• Bénédiction de Dieu dans la solitude

     
     
    Le lac de Serre-Ponçon, dans les Hautes Alpes
    (Photo prise par moi en août 2006)


        Voici une de mes oeuvres pianistiques préférées : tirée des "Harmonies poétiques et religieuses", de
    Franz Liszt, la troisième de la série, elle en est aussi une des plus équilibrées et des plus achevées, si ce n'est la plus belle.
        Pour une âme mystique autant que romantique, Liszt évoque ici toute la splendeur d'un paysage qu'on imagine suisse, un immense panorama de montagnes baigné par le soleil, en une partition de 15 pages qui dure une quinzaine de minutes, et que je m'obstine depuis plusieurs années à toujours retravailler et toujours réapprendre par coeur, ce qui est une gageure surtout par rapport à la longueur du morceau, qui exige une certaine endurance et donc l'habitude de jouer plusieurs heures par jour.
        Pour vous la faire connaître, je l'ai trouvée sur Youtube, mais en deux parties, vu sa longueur. Vous en comprendrez cependant je pense la construction, de forme "lied" dirais-je, c'est-à-dire avec une première partie exposant le thème principal, en deux fois me corrigerez-vous séparées par un léger intermède, et se terminant sur une montée grandiose aboutissant à une jolie coda toute enguirlandée sur la gamme pentatonique, préfigurant déjà Debussy ou Maurice Ravel.
        Un nouvel intermède, très différent de style et comme destiné à "ramener sur terre" (observation des fleurs ? Des petits animaux ?) clôt la première moitié de l'enregistrement et la première vidéo, suivi d'un passage plus chanté (qui débute le second enregistrement), destiné à reconduire vers l'extase du premier thème... Et c'est la reprise, plus vibrante que jamais, consuisant à une coda si enguirlandée cette fois que c'est la partie sur laquelle je bute le plus. Une conclusion méditative clôt la pièce, comme on ferme un livre, les yeux, ou comme on joint les mains.

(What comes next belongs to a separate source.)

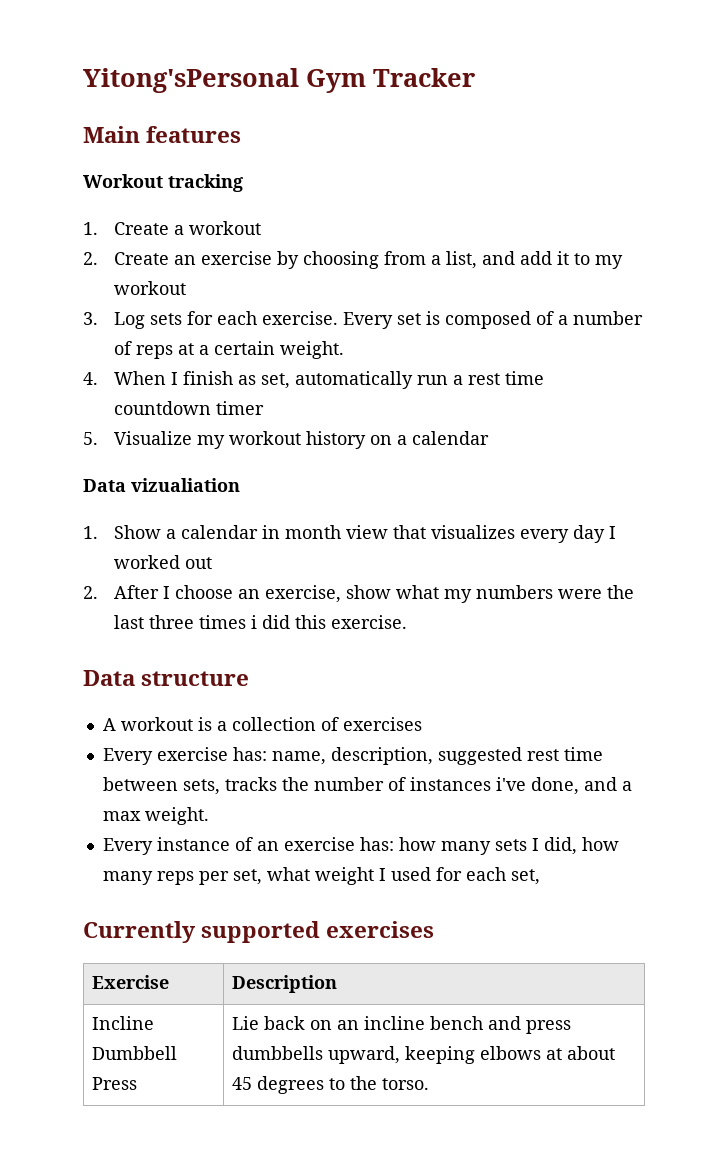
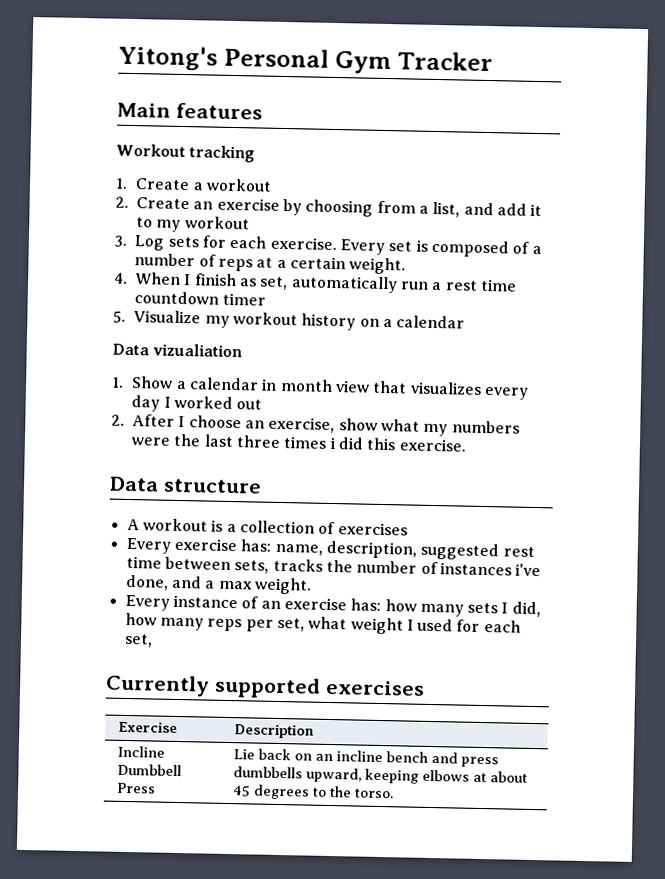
- Yitong'sPersonal Gym Tracker
+ Yitong's Personal Gym Tracker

        J'ai admiré l'interprétation sublime d'
    Alfred Brendel (qui m'a permis de découvrir cet oeuvre), celle un peu rapide de Philip Thomson
    aux éditions Naxos, mais il y en a bien d'autres plus récentes, et sur Youtube j'apprécie celle de Claudio Arrau, car finalement il ne force pas dans la virtuosité, il ne presse pas, et c'est sans doute tout à fait juste puisqu'il s'agit d'une oeuvre essentiellement contemplative.

        Je vous laisse l'écouter et l'apprécier à votre tour.
     

     
     

  • Commentaires

    1
    Mardi 12 Août 2008 à 12:00
    En effet, c'est magnifique. Un voyage qui transporte dans une paix silencieuse profonde et magique.Merci.